Stored records:
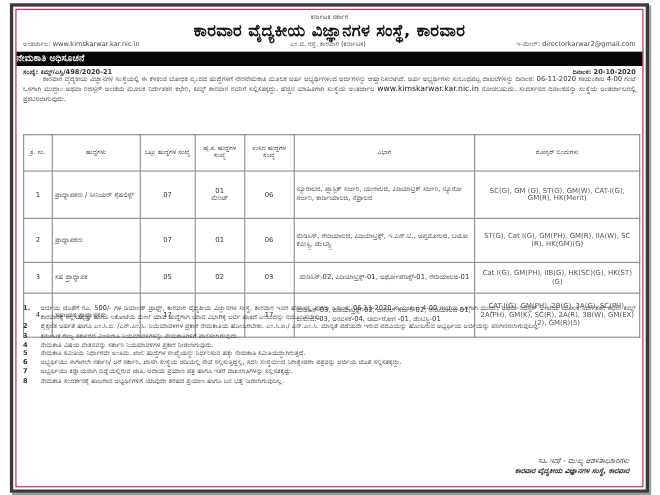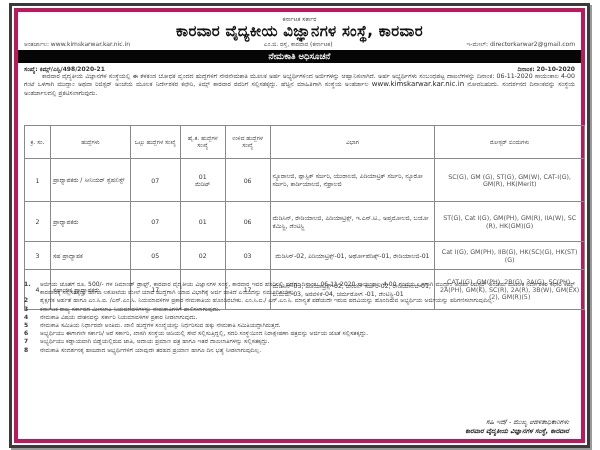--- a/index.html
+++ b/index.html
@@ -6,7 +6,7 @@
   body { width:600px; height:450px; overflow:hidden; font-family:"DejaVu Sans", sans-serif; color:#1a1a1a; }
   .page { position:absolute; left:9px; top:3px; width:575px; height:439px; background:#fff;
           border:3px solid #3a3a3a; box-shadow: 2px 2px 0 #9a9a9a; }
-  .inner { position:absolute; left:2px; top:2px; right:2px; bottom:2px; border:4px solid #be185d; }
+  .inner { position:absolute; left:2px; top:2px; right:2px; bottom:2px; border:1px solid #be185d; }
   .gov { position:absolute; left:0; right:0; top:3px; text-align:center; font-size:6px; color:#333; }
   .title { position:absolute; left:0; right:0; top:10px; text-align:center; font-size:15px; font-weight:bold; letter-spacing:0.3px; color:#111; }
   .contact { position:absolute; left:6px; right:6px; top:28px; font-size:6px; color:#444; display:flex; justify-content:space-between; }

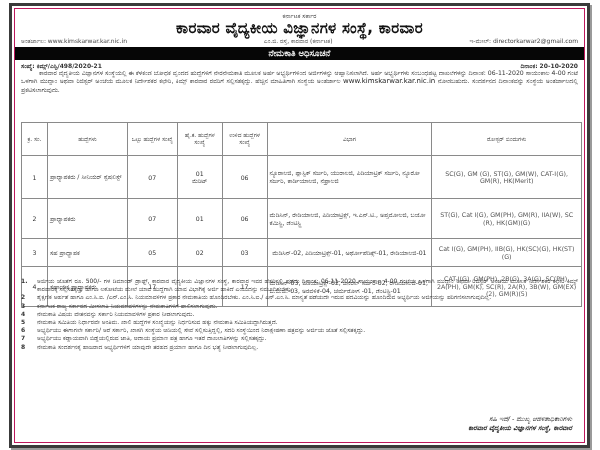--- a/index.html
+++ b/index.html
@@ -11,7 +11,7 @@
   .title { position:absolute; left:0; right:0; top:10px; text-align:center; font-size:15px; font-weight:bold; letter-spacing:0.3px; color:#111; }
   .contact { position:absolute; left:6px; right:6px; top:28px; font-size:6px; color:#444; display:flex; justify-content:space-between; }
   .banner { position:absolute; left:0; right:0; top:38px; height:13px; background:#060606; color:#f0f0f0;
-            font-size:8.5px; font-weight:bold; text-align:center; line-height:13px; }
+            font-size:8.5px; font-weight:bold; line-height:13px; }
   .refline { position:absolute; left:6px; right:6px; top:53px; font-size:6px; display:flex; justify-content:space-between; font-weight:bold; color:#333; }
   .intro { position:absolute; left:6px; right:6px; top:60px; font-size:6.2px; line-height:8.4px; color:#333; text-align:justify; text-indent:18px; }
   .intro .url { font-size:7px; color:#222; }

_REQUIREMENT_
Go through the data above and copy each line in which "right" appears.

_WRITTEN RESPONSE_
-  .inner { position:absolute; left:2px; top:2px; right:2px; bottom:2px; border:4px solid #be185d; }
+  .inner { position:absolute; left:2px; top:2px; right:2px; bottom:2px; border:1px solid #be185d; }
   .gov { position:absolute; left:0; right:0; top:3px; text-align:center; font-size:6px; color:#333; }
   .title { position:absolute; left:0; right:0; top:10px; text-align:center; font-size:15px; font-weight:bold; letter-spacing:0.3px; color:#111; }
   .contact { position:absolute; left:6px; right:6px; top:28px; font-size:6px; color:#444; display:flex; justify-content:space-between; }
   .title { position:absolute; left:0; right:0; top:10px; text-align:center; font-size:15px; font-weight:bold; letter-spacing:0.3px; color:#111; }
   .contact { position:absolute; left:6px; right:6px; top:28px; font-size:6px; color:#444; display:flex; justify-content:space-between; }
   .banner { position:absolute; left:0; right:0; top:38px; height:13px; background:#060606; color:#f0f0f0;
   .refline { position:absolute; left:6px; right:6px; top:53px; font-size:6px; display:flex; justify-content:space-between; font-weight:bold; color:#333; }
   .intro { position:absolute; left:6px; right:6px; top:60px; font-size:6.2px; line-height:8.4px; color:#333; text-align:justify; text-indent:18px; }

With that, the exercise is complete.